# Problem to work on:
Please repeat, exactly and with nothing extra, the line containing "total quantity: 15 -> 14" and every line after it up to the end of the material.

*** Provided data ***

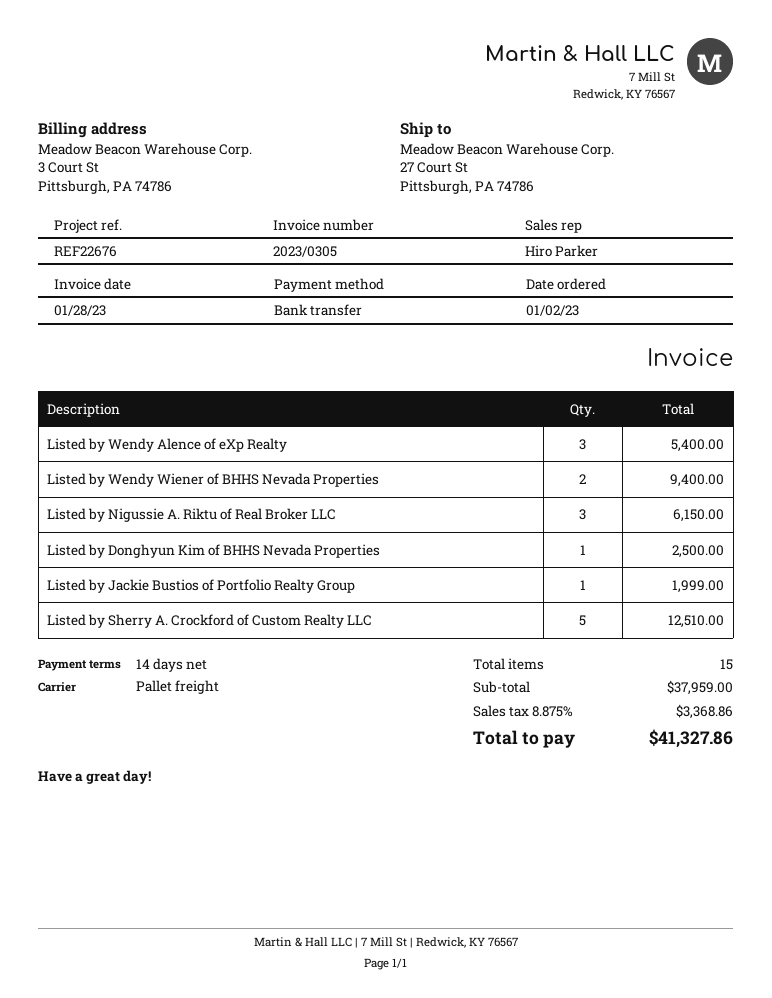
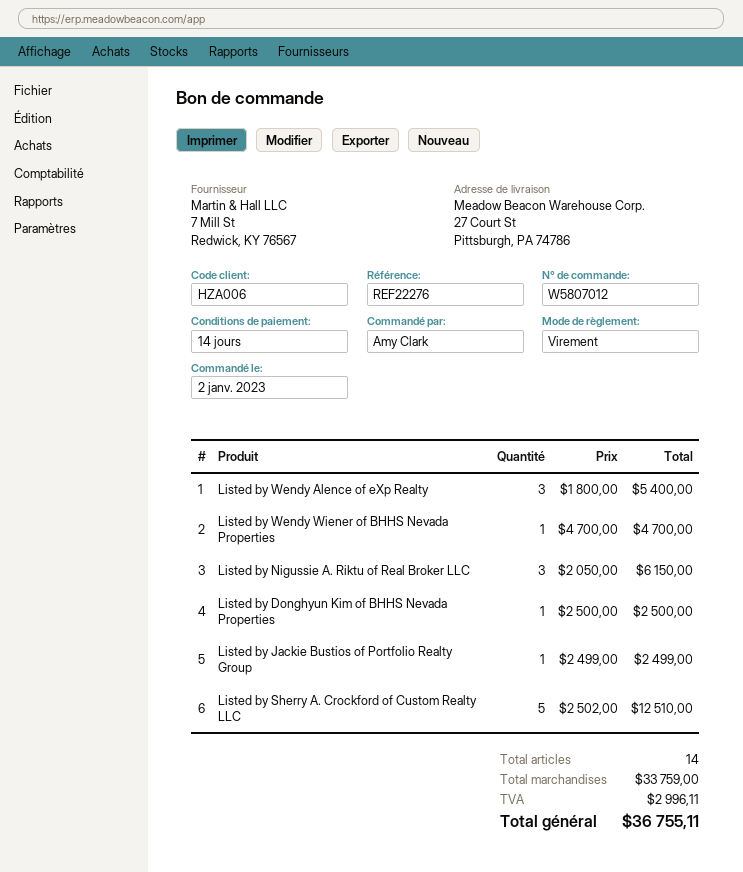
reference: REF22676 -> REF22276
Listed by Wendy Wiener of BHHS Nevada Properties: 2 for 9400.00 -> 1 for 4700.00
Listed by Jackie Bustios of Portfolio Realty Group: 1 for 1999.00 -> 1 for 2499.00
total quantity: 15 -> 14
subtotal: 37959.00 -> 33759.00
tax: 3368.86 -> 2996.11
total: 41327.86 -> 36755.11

***

# Solution:
total quantity: 15 -> 14
subtotal: 37959.00 -> 33759.00
tax: 3368.86 -> 2996.11
total: 41327.86 -> 36755.11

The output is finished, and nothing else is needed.